Back in my ultra-frugal newlywed days, I was all about the cheapest kitchen tools I could find. But not anymore. These days, I’d rather invest in high-quality tools that last, not Made in China non-stick pans that scratch and warp after a few uses and plastic spoons that snap under a load. I’m not a fan of our culture’s throwaway mentality so I’m happy to pay more for quality items that will last a lifetime. My kitchen holds my cherished wooden spoons from Old World Kitchen, a stack of wooden cutting boards I’ve grabbed on sale here and there, chipped enamel bowls from the antique stores, and my battle-worn cast iron skillets hanging proudly on the wall, just to name a few.
Tools like cast iron, stoneware, copper, and wood get better with age. Heritage-style tools generally require minimal care, and with just a bit of consideration, they can be enjoyed by generations and avoid the landfill like their cheap-o counterparts. And hey– here’s a fun fact: although I’ve used wooden cutting boards for years, I always assumed they were less safe than plastic boards. However, I recently stumbled across a research study at UC Davis confirming the exact opposite.
The study showed that plastic boards tend to hold onto bacteria more stubbornly than their wooden counterparts, especially once they become scarred with knife cuts. Safe to say, I feel incredibly validated in my wooden cutting board choice. Take that, plastic.
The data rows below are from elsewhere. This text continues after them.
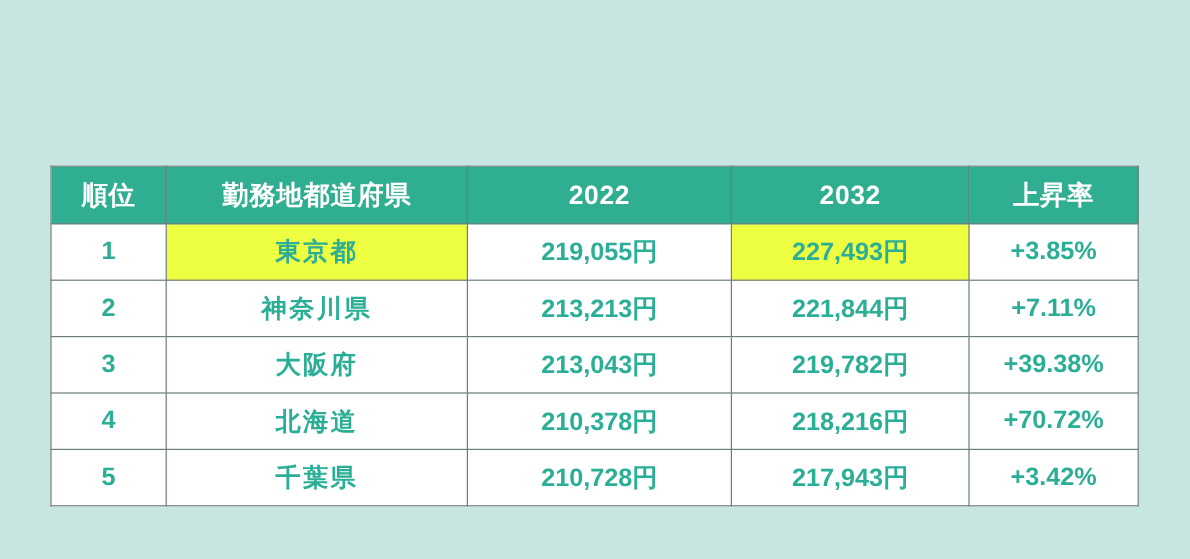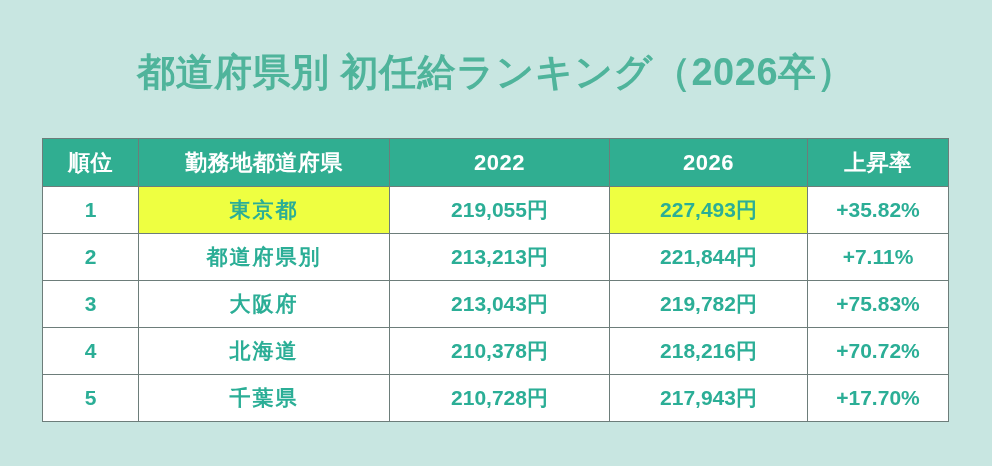--- a/index.html
+++ b/index.html
@@ -74,71 +74,70 @@
   .rank-cell { font-size: 21px; }
   .pref-cell { font-size: 23px; letter-spacing: 2px; }
   .num-cell  { font-size: 22px; }
   .rate-cell { font-size: 21px; }
 </style>
 </head>
 <body>
 
 <div id="page">
 
-  <div id="page-title">都道府県別 初任給ランキング（2026卒）</div>
 
   <table id="ranking-table">
     <colgroup>
       <col class="c-rank">
       <col class="c-pref">
       <col class="c-y2025">
       <col class="c-y2026">
       <col class="c-rate">
     </colgroup>
     <thead>
       <tr>
         <th>順位</th>
         <th>勤務地都道府県</th>
         <th>2022</th>
-        <th>2026</th>
+        <th>2032</th>
         <th>上昇率</th>
       </tr>
     </thead>
     <tbody id="table-body">
         <tr>
           <td class="rank-cell">1</td>
           <td class="pref-cell highlight">東京都</td>
           <td class="num-cell">219,055円</td>
           <td class="num-cell highlight">227,493円</td>
-          <td class="rate-cell">+35.82%</td>
+          <td class="rate-cell">+3.85%</td>
         </tr>
         <tr>
           <td class="rank-cell">2</td>
-          <td class="pref-cell">都道府県別</td>
+          <td class="pref-cell">神奈川県</td>
           <td class="num-cell">213,213円</td>
           <td class="num-cell">221,844円</td>
           <td class="rate-cell">+7.11%</td>
         </tr>
         <tr>
           <td class="rank-cell">3</td>
           <td class="pref-cell">大阪府</td>
           <td class="num-cell">213,043円</td>
           <td class="num-cell">219,782円</td>
-          <td class="rate-cell">+75.83%</td>
+          <td class="rate-cell">+39.38%</td>
         </tr>
         <tr>
           <td class="rank-cell">4</td>
           <td class="pref-cell">北海道</td>
           <td class="num-cell">210,378円</td>
           <td class="num-cell">218,216円</td>
           <td class="rate-cell">+70.72%</td>
         </tr>
         <tr>
           <td class="rank-cell">5</td>
           <td class="pref-cell">千葉県</td>
           <td class="num-cell">210,728円</td>
           <td class="num-cell">217,943円</td>
-          <td class="rate-cell">+17.70%</td>
+          <td class="rate-cell">+3.42%</td>
         </tr>
       </tbody>
   </table>
 
 </div>
 
 </body></html>

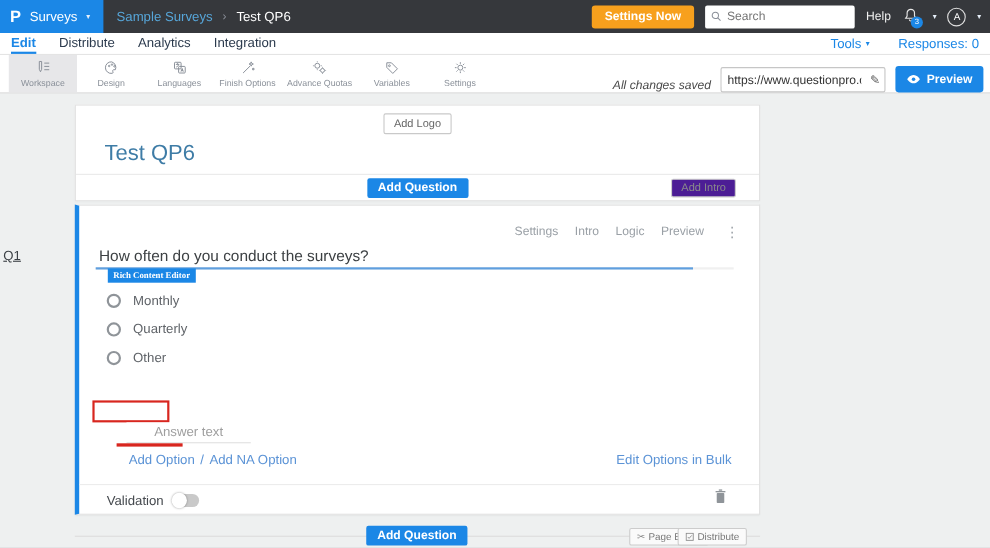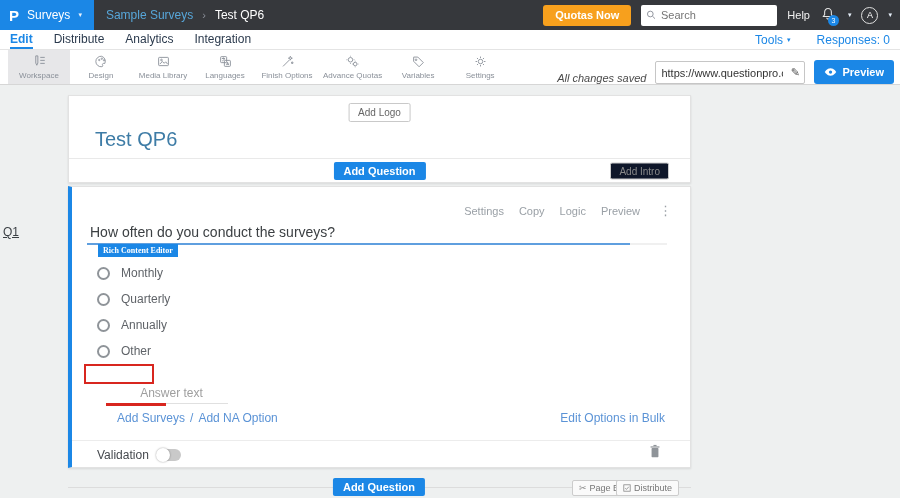--- a/index.html
+++ b/index.html
@@ -49,21 +49,21 @@
   
   .main { position:relative; height:413px; }
   .q-num { position:absolute; left:3px; top:140px; font-size:12px; color:#3a3f44;text-decoration:underline; }
   .card { background:#fff; border:1px solid #e2e2e2; box-shadow:0 1px 2px rgba(0,0,0,0.10); }
   .header-card { position:absolute; left:68px; top:10px; width:623px; height:88px; }
   .add-logo-btn { position:absolute; top:7px; left:50%; transform:translateX(-50%); background:#fff; border:1px solid #c9c9c9; border-radius:2px; font-size:10px; color:#666; padding:3px 9px; cursor:pointer; font-family:inherit; }
   .survey-title { position:absolute; left:26px; top:32px; font-size:20px; color:#3e7ca6; }
   .header-foot { position:absolute; left:0; right:0; bottom:0; height:24px; border-top:1px solid #e9e9e9; }
   .btn-blue { background:#1b87e6; border:none; color:#fff; font-size:11px; font-weight:bold; padding:3px 10px; border-radius:2px; cursor:pointer; font-family:inherit; }
   .add-q-header { position:absolute; left:50%; top:50%; transform:translate(-50%,-50%); }
-  .add-intro-btn { position:absolute; right:21px; top:50%; transform:translateY(-50%); background:#0f172a; border:1px solid #ccc; border-radius:2px; color:#8a8a8a; font-size:10px; padding:2px 8px; cursor:pointer; font-family:inherit; }
+  .add-intro-btn { position:absolute; right:21px; top:50%; transform:translateY(-50%); background:#4c1d95; border:1px solid #ccc; border-radius:2px; color:#8a8a8a; font-size:10px; padding:2px 8px; cursor:pointer; font-family:inherit; }
   
   .question-card { position:absolute; left:68px; top:101px; width:623px; height:282px; border-left:4px solid #1b87e6; }
   .q-actions { position:absolute; top:16px; right:18px; display:flex; align-items:center; gap:15px; font-size:11px; color:#9aa0a6; }
   .q-action { cursor:pointer; }
   .dots-menu { font-size:13px; cursor:pointer; margin-left:4px; }
   .q-text { position:absolute; left:18px; top:37px; font-size:14px; color:#3c4043; cursor:text; }
   .q-line { position:absolute; left:15px; top:56px; width:580px; height:2px; background:#f0f0f0; }
   .q-line-blue { width:543px; height:2px; background:#5f9fdf; }
   .q-badge { position:absolute; left:26px; top:57px; background:#1b87e6; color:#fff; font-size:8px; font-weight:bold; padding:2px 5px; cursor:pointer;font-family:Liberation Serif, serif; }
   .q-options { position:absolute; left:25px; top:73px; }
@@ -102,21 +102,21 @@
       <span class="logo-p">P</span>
       <span class="surveys-label">Surveys</span>
       <span class="caret">▾</span>
     </div>
     <div class="breadcrumb">
       <span class="bc-parent">Sample Surveys</span>
       <span class="bc-sep">›</span>
       <span class="bc-current">Test QP6</span>
     </div>
     <div class="top-right">
-      <button class="upgrade-btn">Quotas Now</button>
+      <button class="upgrade-btn">Settings Now</button>
       <div class="search-box">
         <svg width="12" height="12" viewBox="0 0 16 16">
             <circle cx="6.5" cy="6.5" r="4.3" fill="none" stroke="#8a8f98" stroke-width="1.4"></circle>
             <path d="M9.8 9.8L13.6 13.6" stroke="#8a8f98" stroke-width="1.4"></path>
           </svg>
         <input type="text" placeholder="Search" style="">
       </div>
       <span class="help-label">Help</span>
       <div class="bell-wrap">
         <svg width="16" height="16" viewBox="0 0 20 20">
@@ -161,28 +161,20 @@
       <svg viewBox="0 0 20 20">
           <path d="M10 3a7 7 0 1 0 .5 13.9c1.4-.2 1.4-1.4.9-2.2-.6-1 .1-2.2 1.3-2.2h1.8A7 7 0 0 0 10 3z"></path>
           <circle cx="7" cy="8" r="0.9"></circle>
           <circle cx="10.4" cy="6.3" r="0.9"></circle>
           <circle cx="13.4" cy="8.4" r="0.9"></circle>
         </svg>
       <span>Design</span>
     </div>
     <div class="tool-item">
       <svg viewBox="0 0 20 20">
-          <rect x="3.5" y="4.5" width="13" height="11" rx="1"></rect>
-          <circle cx="7.3" cy="8" r="1.1"></circle>
-          <path d="M5 13.5l3.5-3.5 2.4 2.4 2-2 2.6 3.1"></path>
-        </svg>
-      <span>Media Library</span>
-    </div>
-    <div class="tool-item">
-      <svg viewBox="0 0 20 20">
           <rect x="3.5" y="3.5" width="8" height="8" rx="1"></rect>
           <rect x="8.5" y="8.5" width="8" height="8" rx="1"></rect>
           <path d="M5.2 6h4M7.2 4.6v1.4M5.6 9.3c1.6-.6 2.8-1.7 3.2-3.3"></path>
           <path d="M11.4 14.8l1.4-3.8 1.4 3.8M11.9 13.6h1.9"></path>
         </svg>
       <span>Languages</span>
     </div>
     <div class="tool-item">
       <svg viewBox="0 0 20 20">
           <path d="M4 16.5L12.5 8"></path>
@@ -239,21 +231,21 @@
       <div class="survey-title">Test QP6</div>
       <div class="header-foot">
         <button class="btn-blue add-q-header">Add Question</button>
         <button class="add-intro-btn">Add Intro</button>
       </div>
     </div>
 
     <div class="card question-card">
       <div class="q-actions">
         <span class="q-action">Settings</span>
-        <span class="q-action">Copy</span>
+        <span class="q-action">Intro</span>
         <span class="q-action">Logic</span>
         <span class="q-action">Preview</span>
         <span class="dots-menu">⋮</span>
       </div>
 
       <div class="q-text">How often do you conduct the surveys?</div>
       <div class="q-line">
           <div class="q-line-blue"></div>
         </div>
       <div class="q-badge">Rich Content Editor</div>
@@ -262,37 +254,33 @@
         <div class="opt-row">
           <span class="radio"></span>
           <span class="opt-label">Monthly</span>
         </div>
         <div class="opt-row">
           <span class="radio"></span>
           <span class="opt-label">Quarterly</span>
         </div>
         <div class="opt-row">
           <span class="radio"></span>
-          <span class="opt-label">Annually</span>
-        </div>
-        <div class="opt-row">
-          <span class="radio"></span>
           <span class="opt-label">Other</span>
         </div>
       </div>
 
       <div class="red-box"></div>
 
       <div class="answer-input">
         <input type="text" placeholder="Answer text" style="">
       </div>
       <div class="red-underline"></div>
 
       <div class="q-links">
-        <span class="lnk">Add Surveys</span>
+        <span class="lnk">Add Option</span>
         <span>/</span>
         <span class="lnk">Add NA Option</span>
       </div>
       <span class="bulk-link">Edit Options in Bulk</span>
 
       <div class="q-divider"></div>
 
       <div class="validation-row">
         <span class="validation-label">Validation</span>
         <span class="toggle">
Anyway, wooden kitchen tools don’t require much TLC, but they do appreciate a bit of moisturizing every now and then in the form of oil or spoon butter.
What is Spoon Butter?
Spoon or wood butter (also known as cutting board cream) is simply a mixture of oil and beeswax. It’s not something you eat, but rather use to moisturize and protect your wooden boards, spoons, and handles. (Have you noticed anything butter-related is always a good thing? There’s sweet cream butter, and whipped body butter, and now spoon butter… Hmmm…) Applying wood butter or cream to your kitchen untensils will prolong their lifespan and prevent cracking and splitting.
DIY Spoon Butter Ingredients
Many folks make their spoon butters and wood creams with mineral oil, but I’ve never been a fan of that stuff, so I opt for unrefined coconut oil instead. Walnut oil is another option, just be sure to skip things like olive oil or vegetable oil, since they have a tendency to go rancid. (And you really don’t want rancid spoons.)
I’m a fan of the little beeswax pellets or pastilles for many of my DIY recipes (they melt more quickly), but you can use chopped beeswax if that’s all you have. The measurements don’t have to be super-exact.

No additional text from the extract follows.